Every line below from the one with "happiness!!!(Live) | id: 5cFm25sStLfOj1eYqxpXhR" through the one with "Circle -Live- | id: 6mcMzZkwDxo5aK0R7dnEQx" should be retyped exactly, both ends included; no other lines and no pictures.

:: PROVIDED DATA

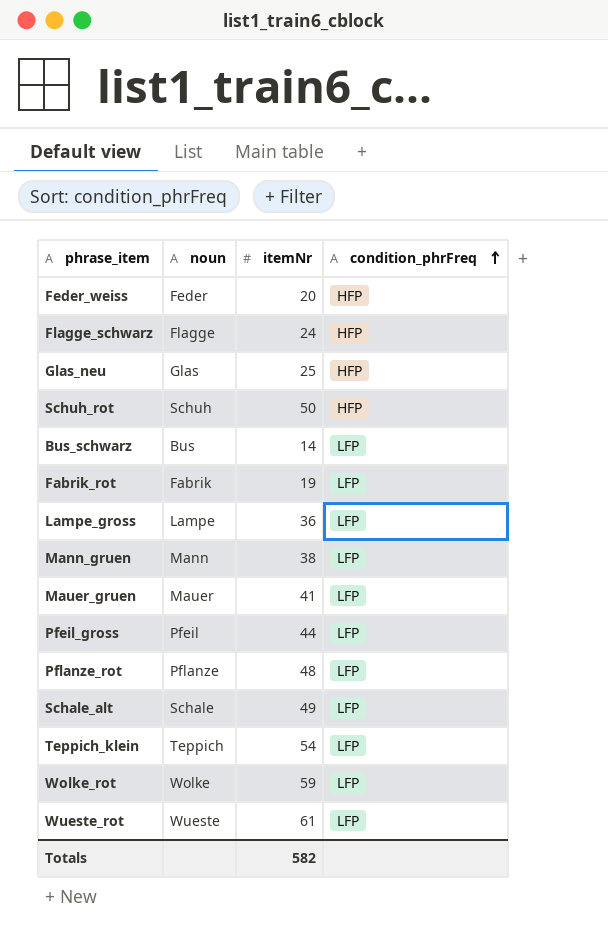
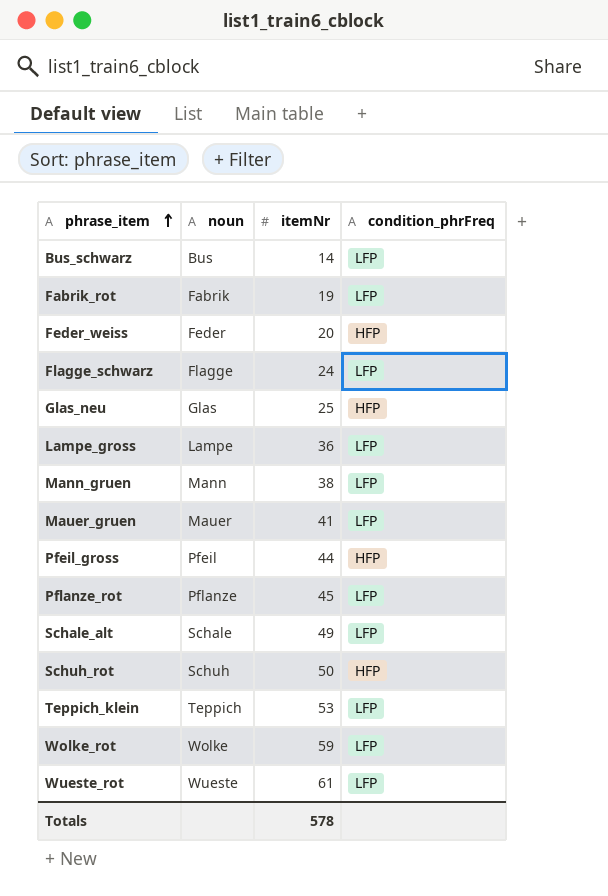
row order: condition_phrFreq ascending -> phrase_item ascending
Flagge_schwarz | condition_phrFreq: HFP -> LFP
Pfeil_gross | condition_phrFreq: LFP -> HFP
Pflanze_rot | itemNr: 48 -> 45
Teppich_klein | itemNr: 54 -> 53
Totals | itemNr: 582 -> 578

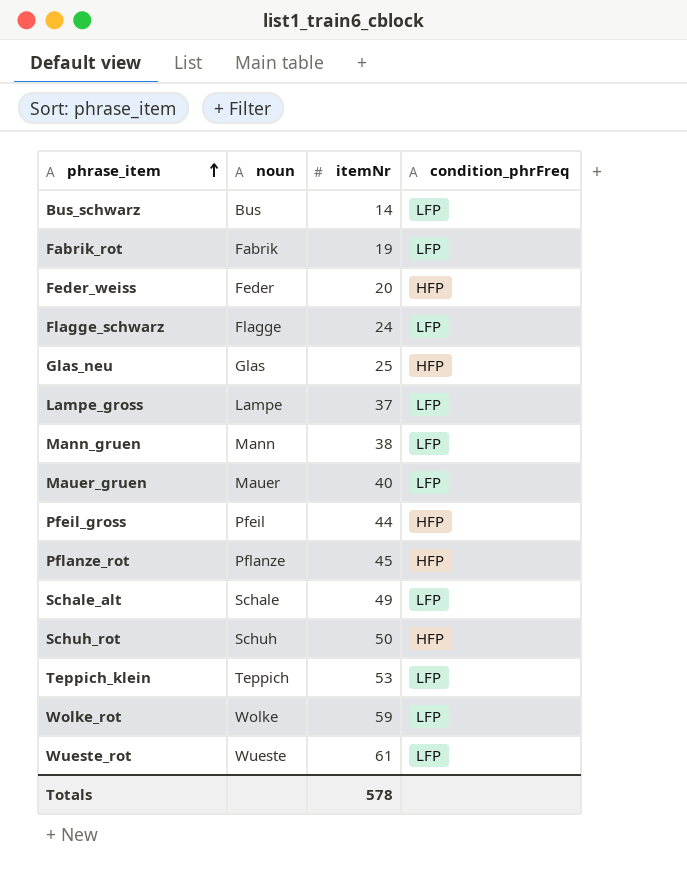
Lampe_gross | itemNr: 36 -> 37
Mauer_gruen | itemNr: 41 -> 40
Pflanze_rot | condition_phrFreq: LFP -> HFP

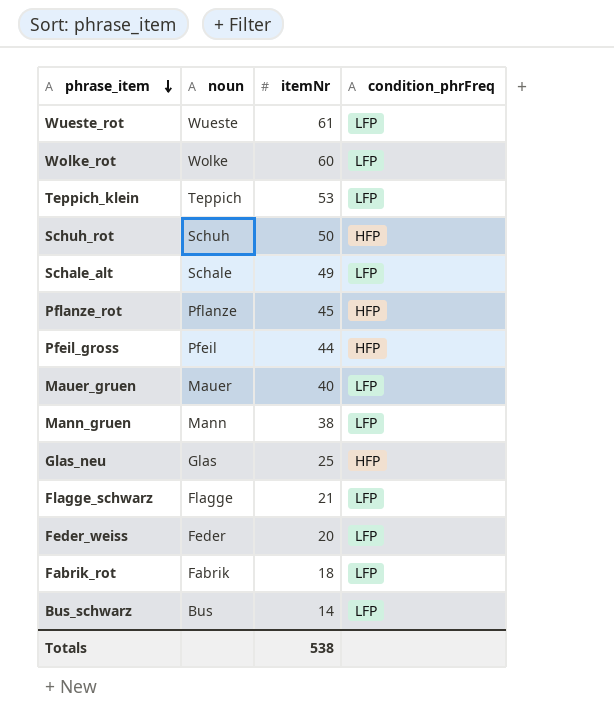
row order: phrase_item ascending -> phrase_item descending
row Lampe_gross: Lampe | 37 | LFP -> none
Wolke_rot | itemNr: 59 -> 60
Flagge_schwarz | itemNr: 24 -> 21
Feder_weiss | condition_phrFreq: HFP -> LFP
Fabrik_rot | itemNr: 19 -> 18
Totals | itemNr: 578 -> 538

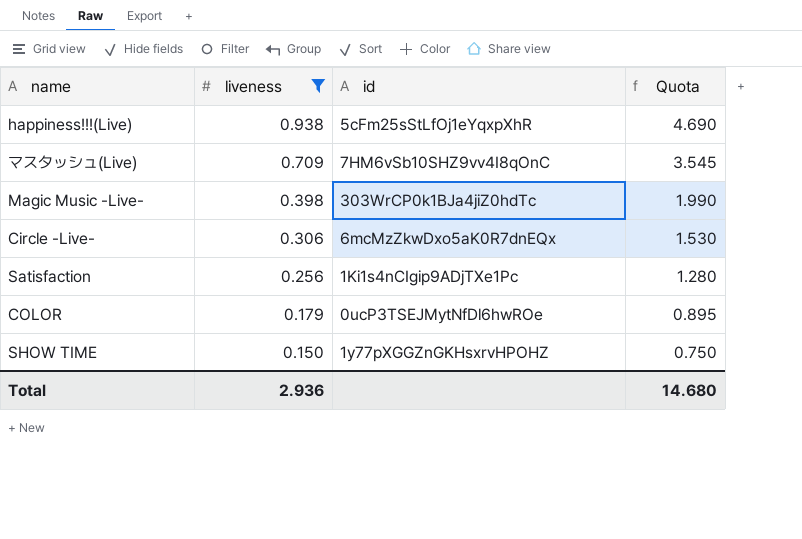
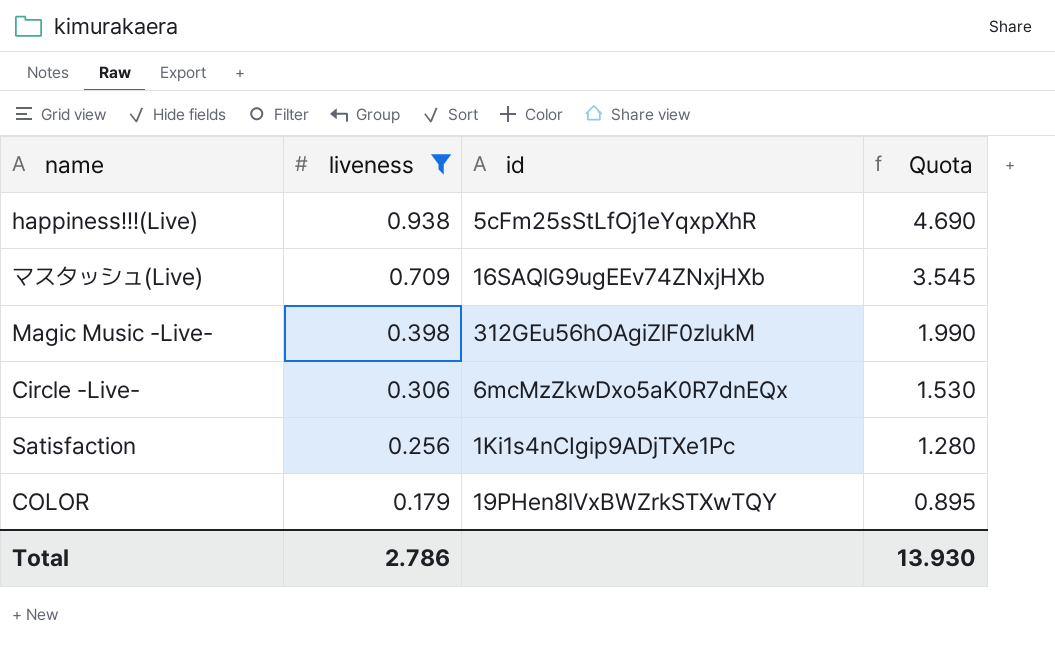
row SHOW TIME: 0.150 | 1y77pXGGZnGKHsxrvHPOHZ | 0.750 -> none
マスタッシュ(Live) | id: 7HM6vSb10SHZ9vv4I8qOnC -> 16SAQlG9ugEEv74ZNxjHXb
Magic Music -Live- | id: 303WrCP0k1BJa4jiZ0hdTc -> 312GEu56hOAgiZlF0zlukM
COLOR | id: 0ucP3TSEJMytNfDl6hwROe -> 19PHen8lVxBWZrkSTXwTQY
Total | liveness: 2.936 -> 2.786
Total | Quota: 14.680 -> 13.930

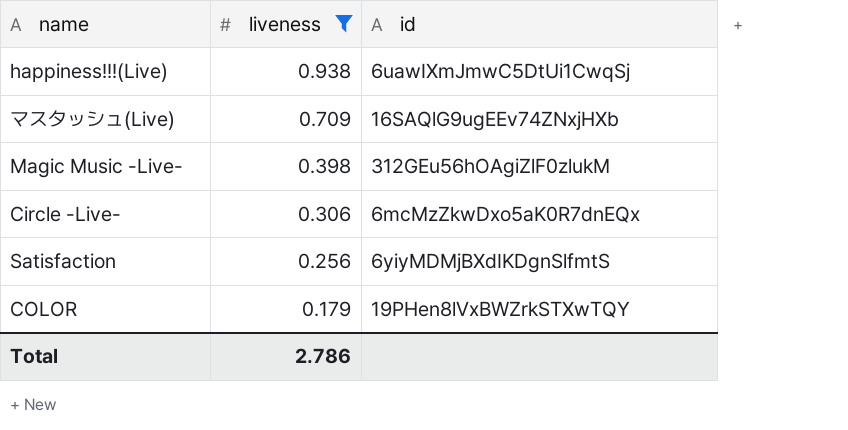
column Quota | formula: [liveness] * 5 -> none
happiness!!!(Live) | id: 5cFm25sStLfOj1eYqxpXhR -> 6uawIXmJmwC5DtUi1CwqSj
Satisfaction | id: 1Ki1s4nCIgip9ADjTXe1Pc -> 6yiyMDMjBXdIKDgnSlfmtS

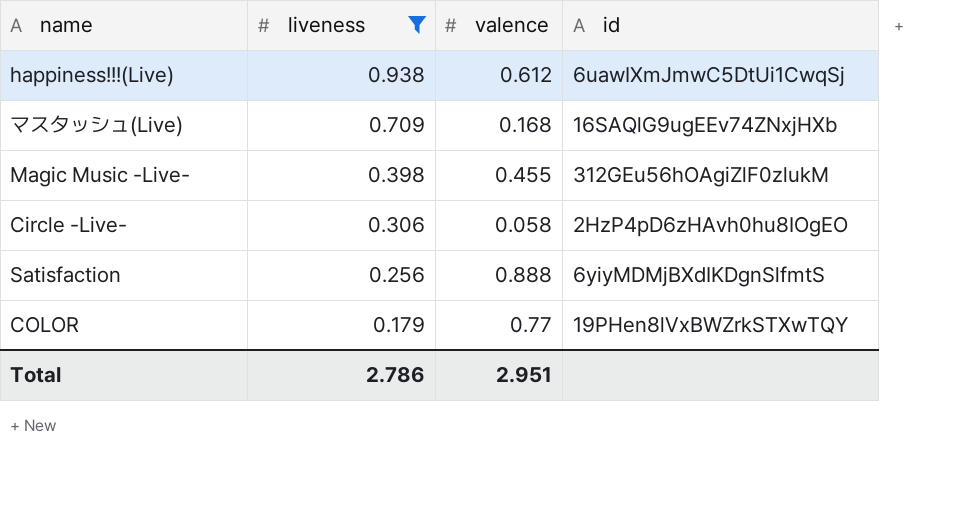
column valence | position: none -> 3
Circle -Live- | id: 6mcMzZkwDxo5aK0R7dnEQx -> 2HzP4pD6zHAvh0hu8IOgEO

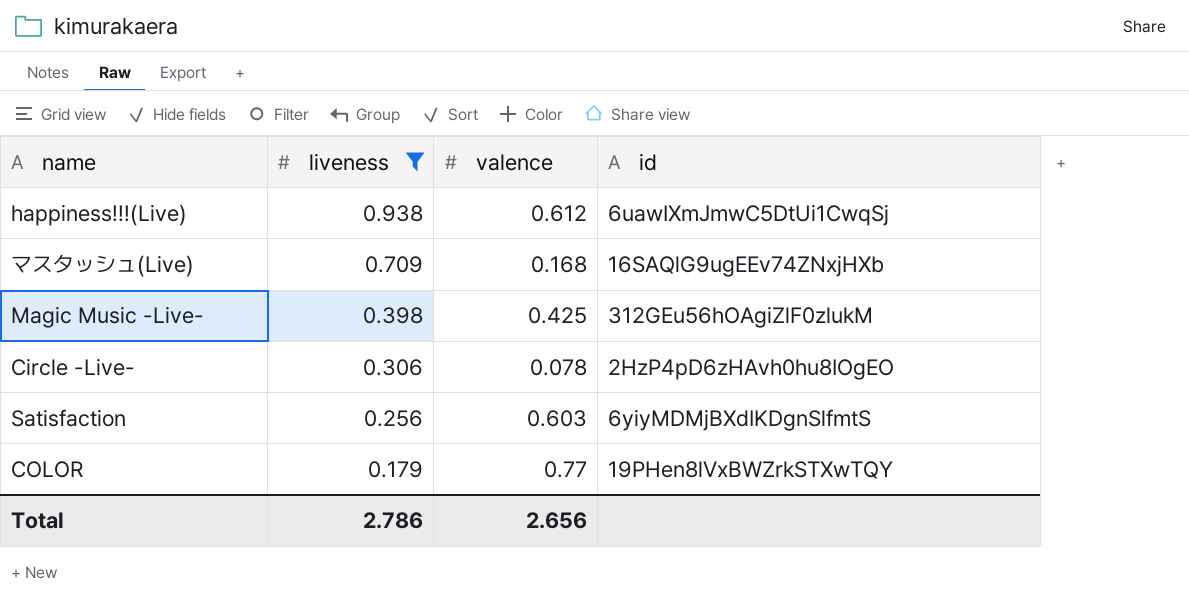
Magic Music -Live- | valence: 0.455 -> 0.425
Circle -Live- | valence: 0.058 -> 0.078
Satisfaction | valence: 0.888 -> 0.603
Total | valence: 2.951 -> 2.656

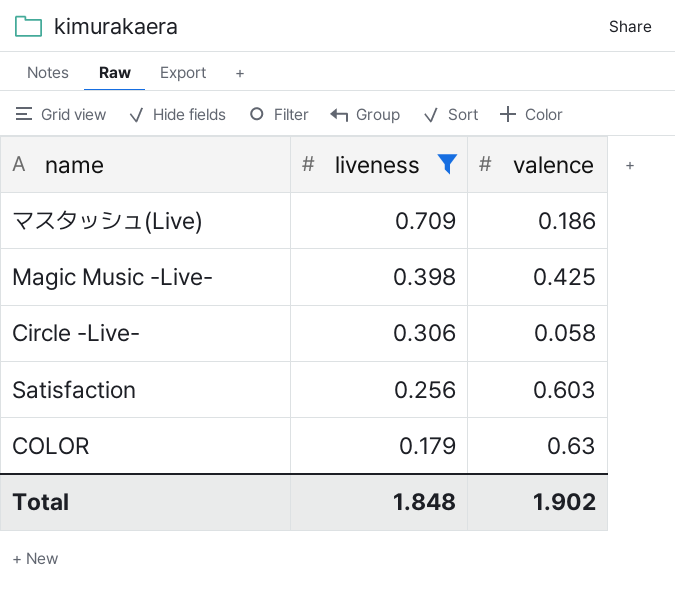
column id | position: 4 -> none
row happiness!!!(Live): 0.938 | 0.612 | 6uawIXmJmwC5DtUi1CwqSj -> none
マスタッシュ(Live) | valence: 0.168 -> 0.186
Circle -Live- | valence: 0.078 -> 0.058
COLOR | valence: 0.77 -> 0.63
Total | liveness: 2.786 -> 1.848
Total | valence: 2.656 -> 1.902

::::

ANSWER BELOW ▸
happiness!!!(Live) | id: 5cFm25sStLfOj1eYqxpXhR -> 6uawIXmJmwC5DtUi1CwqSj
Satisfaction | id: 1Ki1s4nCIgip9ADjTXe1Pc -> 6yiyMDMjBXdIKDgnSlfmtS

column valence | position: none -> 3
Circle -Live- | id: 6mcMzZkwDxo5aK0R7dnEQx -> 2HzP4pD6zHAvh0hu8IOgEO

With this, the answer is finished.